The physical health measures (indexes for symptoms and diagnoses) were weighted using physician-certified sick leave as the dependent variable. Two separate regression models were used to estimate weights for the diagnoses and symptoms included in the indexes. Unstandardized regression coefficients were used as weights, and the indexes were computed as a sum of products between the standardized symptoms and diagnoses and their weights.

Logistic regression was used to examine the relationship between anxiety and depression (exposure) and the subsequent award of a disability pension (outcome). All analyses were carried out equivalently for two nested outcomes, the subsequent award of 1) any disability pension and 2) disability pension excluding those justified in any way by a mental disorder diagnostic code. Results are presented as odds ratios with 95% confidence intervals (CIs), in each case adjusted for gender and age (in 10-year bands). First, we tested for the effect of anxiety or depression adjusting for age and gender only, then with further adjustment for somatic symptoms and somatic diagnoses. Interactions of age and gender with anxiety or depression were included. We next examined all health and sociodemographic variables showing statistically significant univariate associations with pension award for inclusion in a final model predicting award of disability pension. Population attributable fractions (13) were calculated to signify the proportion of disability pension award in the population that would theoretically be prevented if the exposures were removed, assuming an unconfounded causal association. Last, we produced a final model predicting disability pension award by simultaneously entering all univariate predictors into a multiple regression model.

Ethics

The HUNT Study was approved by the National Data Inspectorate and the Board of Research Ethics in Health Region IV of Norway. Written informed consent was obtained from all subjects included in this study.

Results

Among the 45,782 persons not receiving disability pension at baseline, 1,065 (2.3%) (483 men and 582 women) were granted this during the follow-up period, of whom 255 (24%) had a mental disorder reported in their medical statement(s) as at least one of the causes for the disability pension ( Table 1 ). At the baseline examination, anxiety only was reported by 9.8%, depression only by 3.4%, and comorbid anxiety/depression by 4.8% of the study population. The prevalence of other baseline characteristics are given in Table 2 .
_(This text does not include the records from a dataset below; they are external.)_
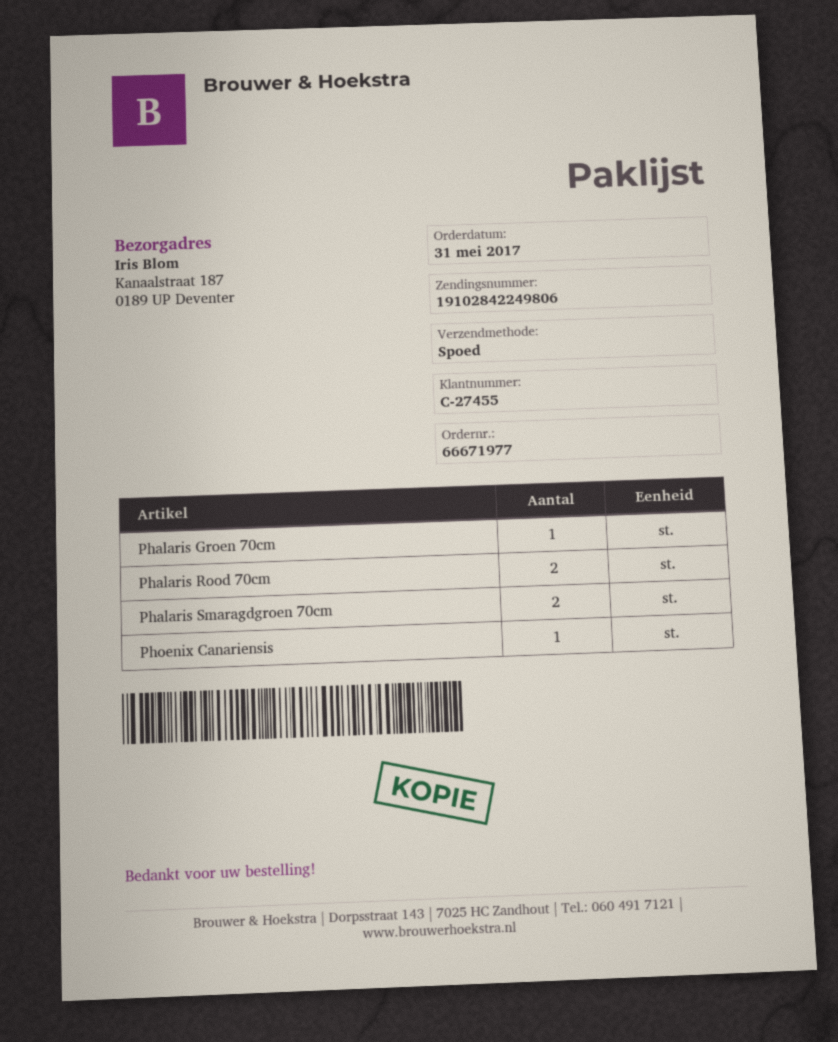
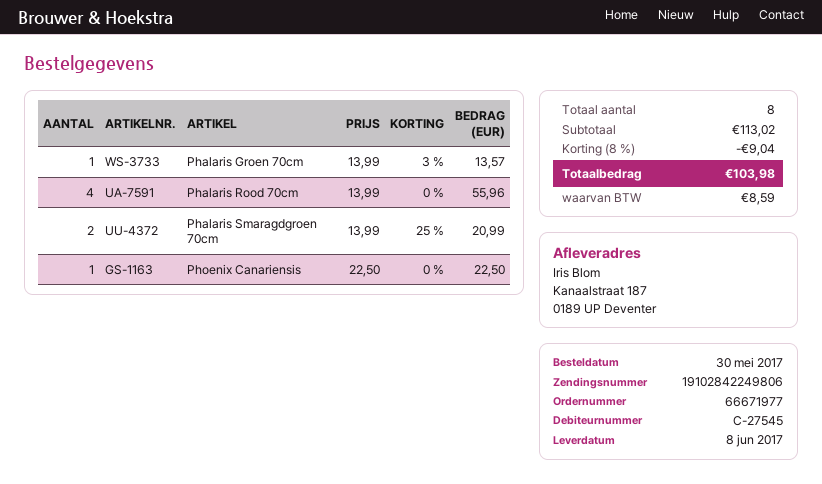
order date: 2017-05-31 -> 2017-05-30
customer number: C-27455 -> C-27545
Phalaris Rood 70cm: 2 -> 4

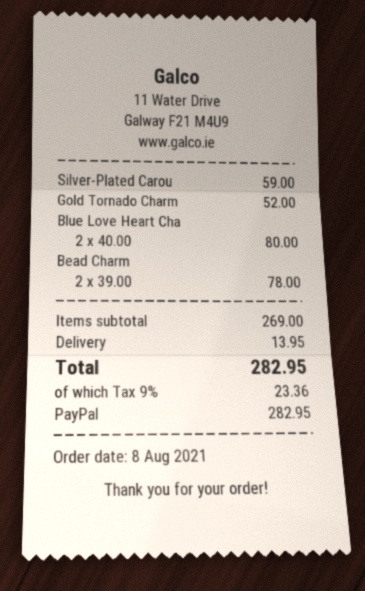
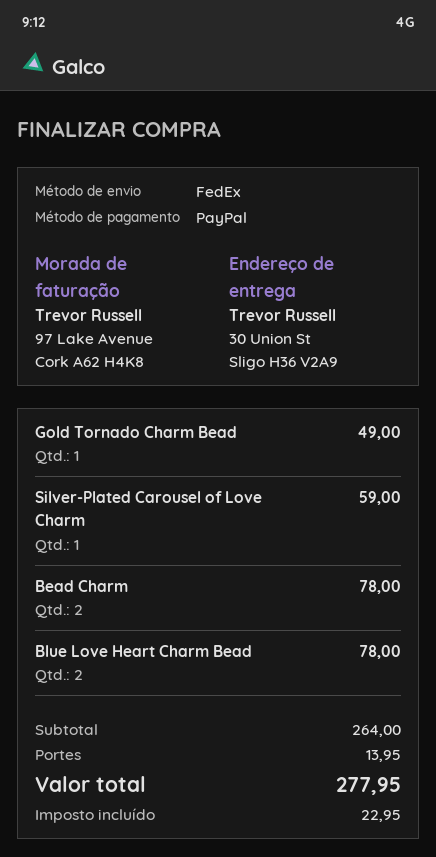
Gold Tornado Charm: 1 for 52.00 -> 1 for 49.00
Blue Love Heart Cha: 2 for 80.00 -> 2 for 78.00
subtotal: 269.00 -> 264.00
tax: 23.36 -> 22.95
total: 282.95 -> 277.95

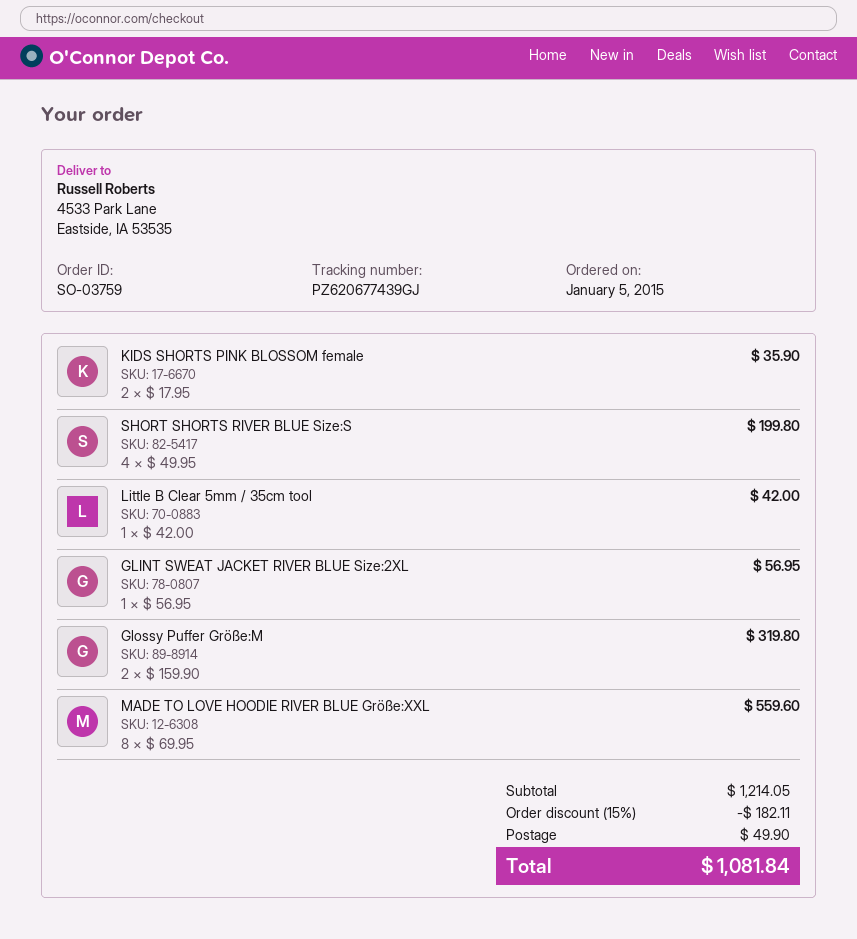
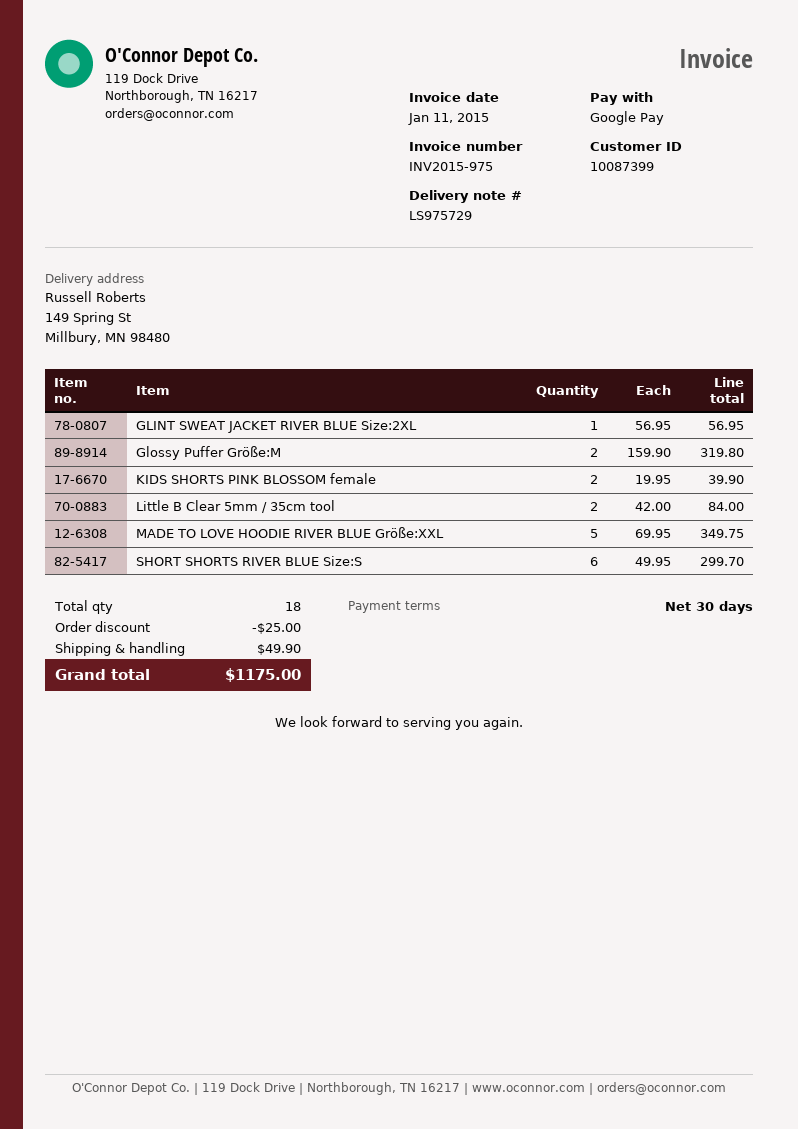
ship to: 4533 Park Lane, Eastside, IA 53535 -> 149 Spring St, Millbury, MN 98480
KIDS SHORTS PINK BLOSSOM female: 2 x 17.95 = 35.90 -> 2 x 19.95 = 39.90
SHORT SHORTS RIVER BLUE Size:S: 4 x 49.95 = 199.80 -> 6 x 49.95 = 299.70
Little B Clear 5mm / 35cm tool: 1 x 42.00 = 42.00 -> 2 x 42.00 = 84.00
MADE TO LOVE HOODIE RIVER BLUE Größe:XXL: 8 x 69.95 = 559.60 -> 5 x 69.95 = 349.75
discount: 182.11 -> 25.00
total: 1081.84 -> 1175.00

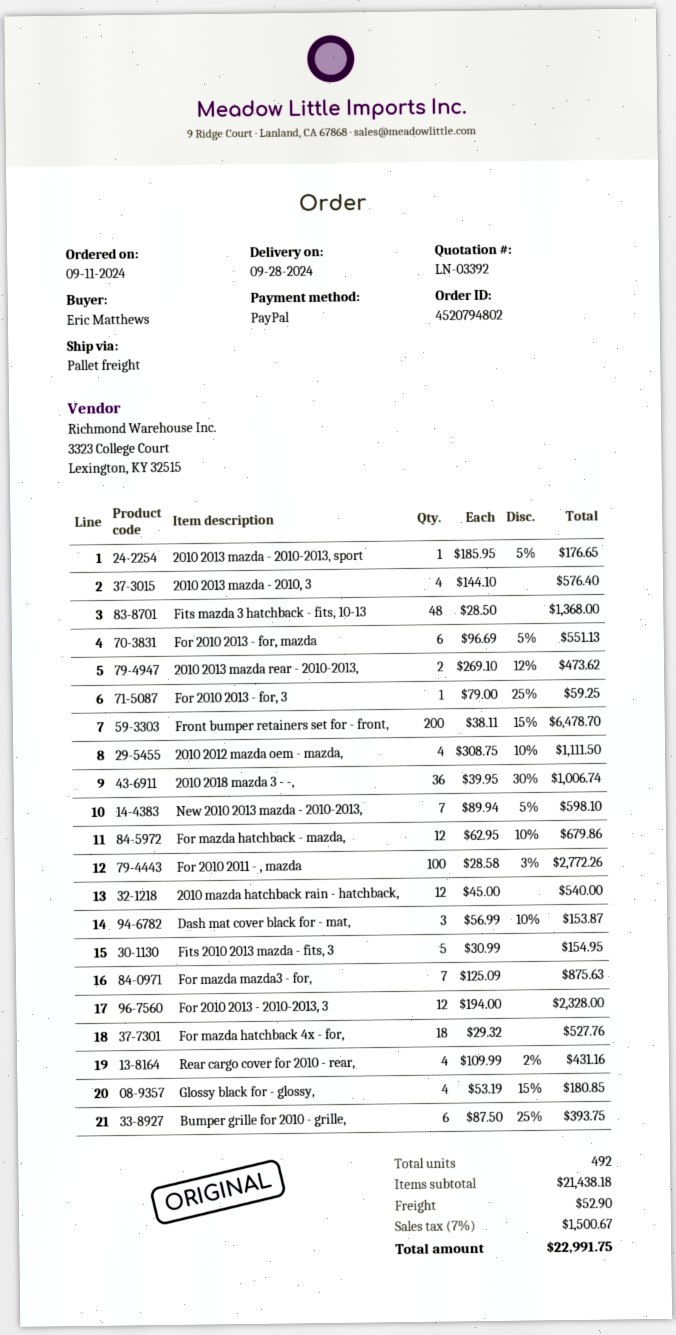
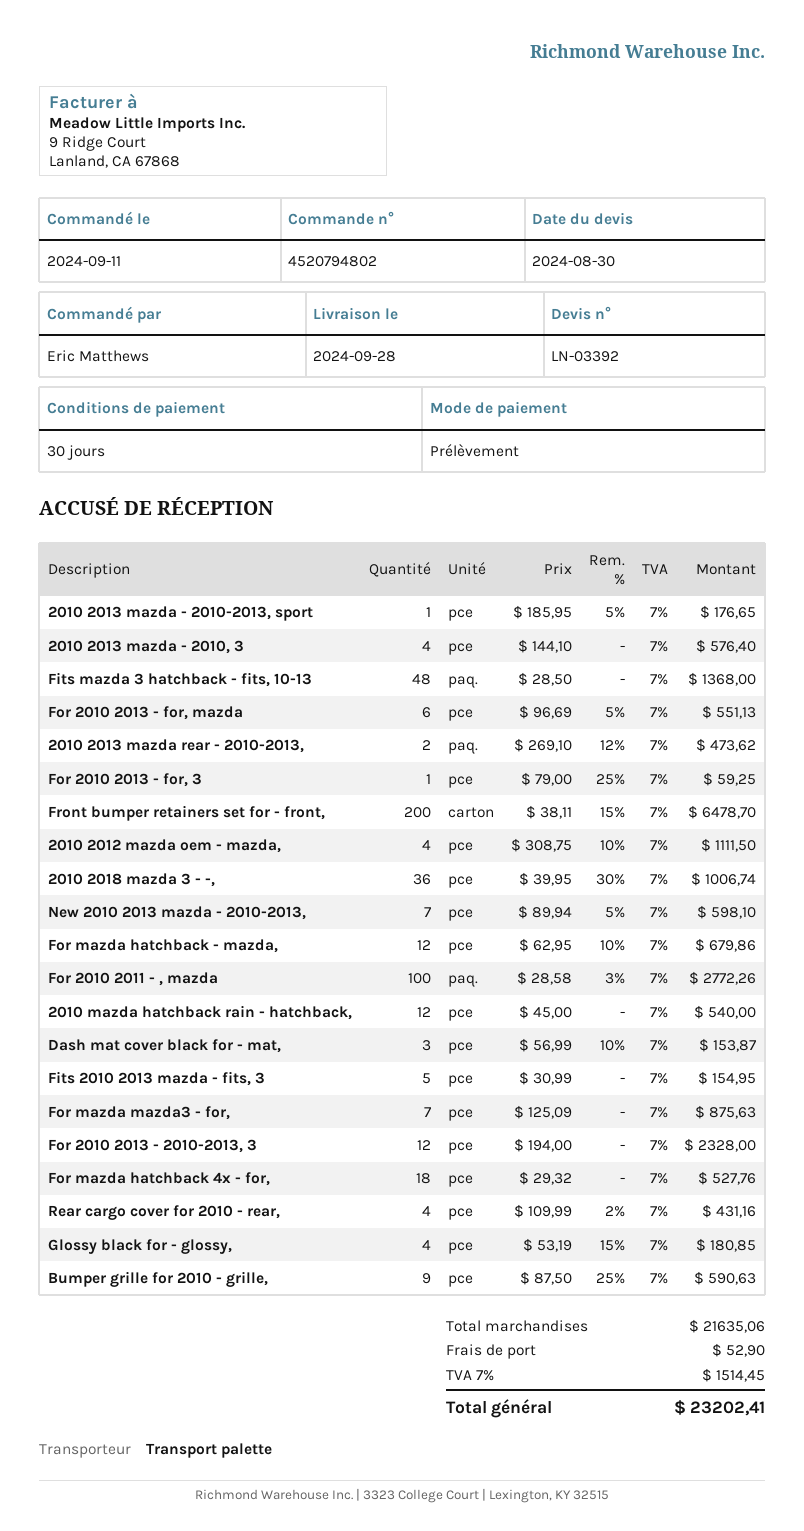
payment method: PayPal -> direct debit
Bumper grille for 2010 - grille,: 6 x 87.50 - 25% = 393.75 -> 9 x 87.50 - 25% = 590.63
subtotal: 21438.18 -> 21635.06
tax: 7% = 1500.67 -> 7% = 1514.45
total: 22991.75 -> 23202.41

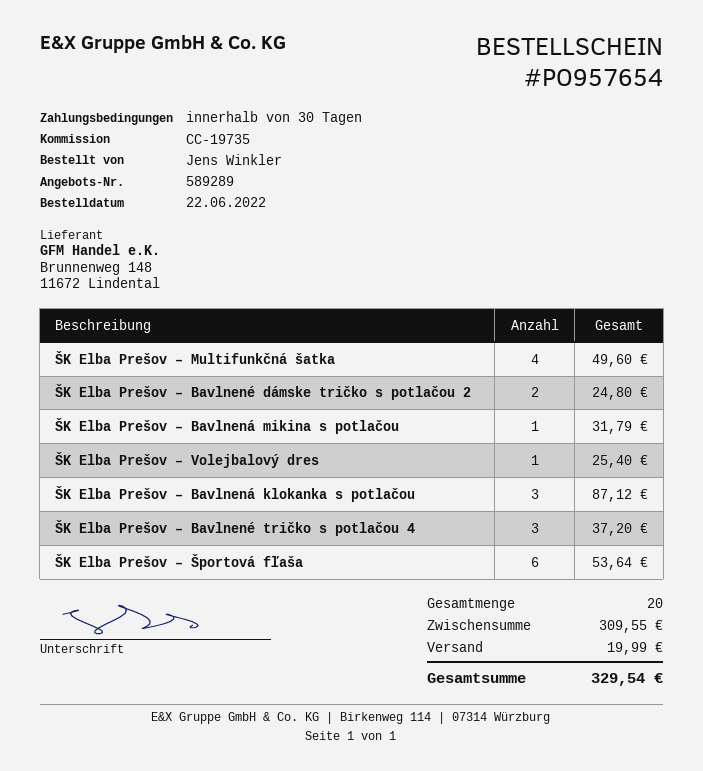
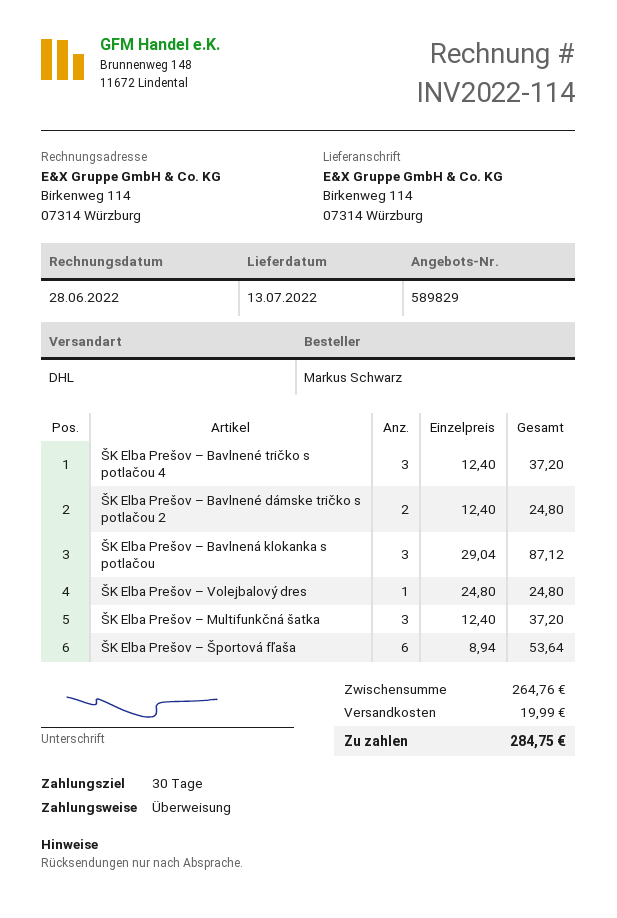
quote number: 589289 -> 589829
ordered by: Jens Winkler -> Markus Schwarz
ŠK Elba Prešov – Multifunkčná šatka: 4 for 49.60 -> 3 for 37.20
ŠK Elba Prešov – Bavlnená mikina s potlačou: 1 for 31.79 -> none
ŠK Elba Prešov – Volejbalový dres: 1 for 25.40 -> 1 for 24.80
subtotal: 309.55 -> 264.76
total: 329.54 -> 284.75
Persons with either anxiety or depression, and particularly those with both disorders, had a significantly elevated risk for subsequent disability pension awards during the follow-up period relative to those without psychiatric disorder ( Table 1 ). There was no differential effect on those awarded a nonpsychiatric pension earlier (6–18 months) relative to later (19–30 months) in the follow-up period (32% and 28%, respectively, had anxiety or depression at baseline; Pearson χ 2 =1.85, df=1, p=0.18).

These effects were only marginally attenuated after adjustment for baseline somatic diagnoses. Adjusting for somatic symptoms reduced this association ( Table 1 ). There was no interaction effect between anxiety and depression on award of disability pension, so the higher risk in the comorbid group is merely an additive effect. There was a significant interaction between anxiety or depression and age (step χ 2 =7.83, df=1, p=0.005) on pension award. The effect of anxiety or depression was significant for both those younger than 45 at screening (odds ratio=4.32, 95% CI=3.27–5.70) and those 45 and older (odds ratio=2.51, 95% CI=2.17– 2.90), but was strongest in the younger group. There was no interaction with gender.

The effects of anxiety and depression were almost equally strong in those awarded a pension for somatic conditions (excluding pensions awarded for comorbid psychiatric disorders) as for the award of disability pension in general, with age- and gender-adjusted population attributable fractions of 0.11 and 0.08, respectively ( Table 1 ). The effect of adjusting for somatic diagnoses and somatic symptoms was similar to that observed for all pensions.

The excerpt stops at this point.